(Problem to work on) Find the word "none" in the listing below, then return every line it appears in.

(Given entries)
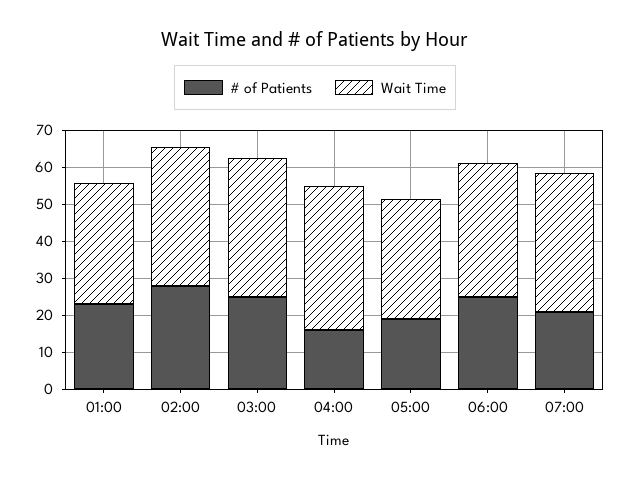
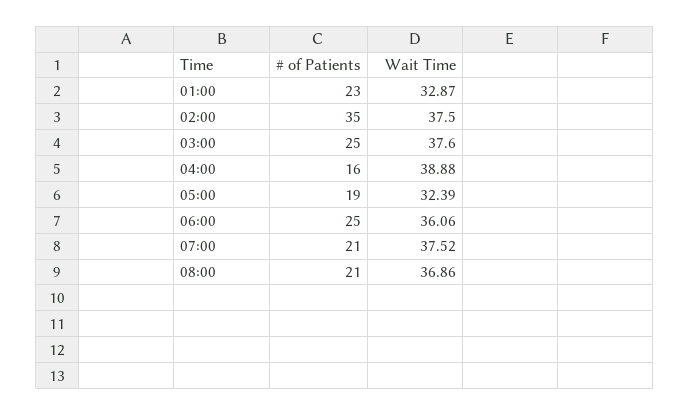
# of Patients, 02:00: 27.5 -> 35
# of Patients, 08:00: none -> 21
Wait Time, 08:00: none -> 36.86

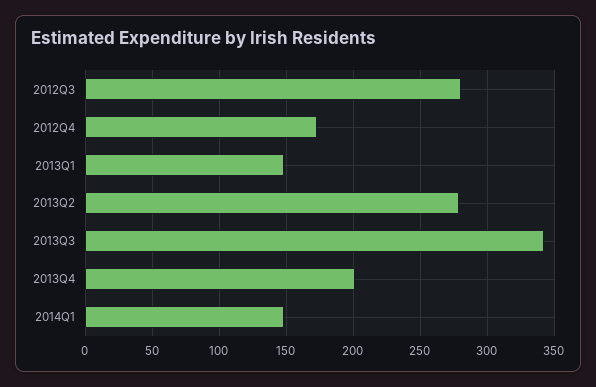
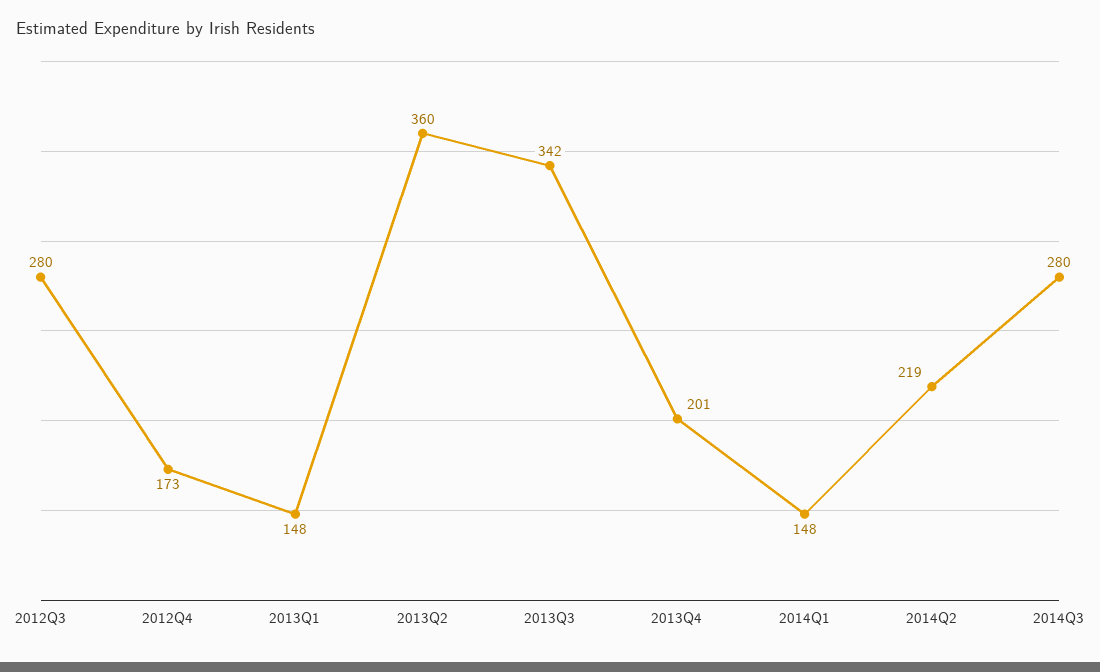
2013Q2: 280 -> 360
2014Q2: none -> 219
2014Q3: none -> 280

(Response box)
# of Patients, 08:00: none -> 21
Wait Time, 08:00: none -> 36.86
2014Q2: none -> 219
2014Q3: none -> 280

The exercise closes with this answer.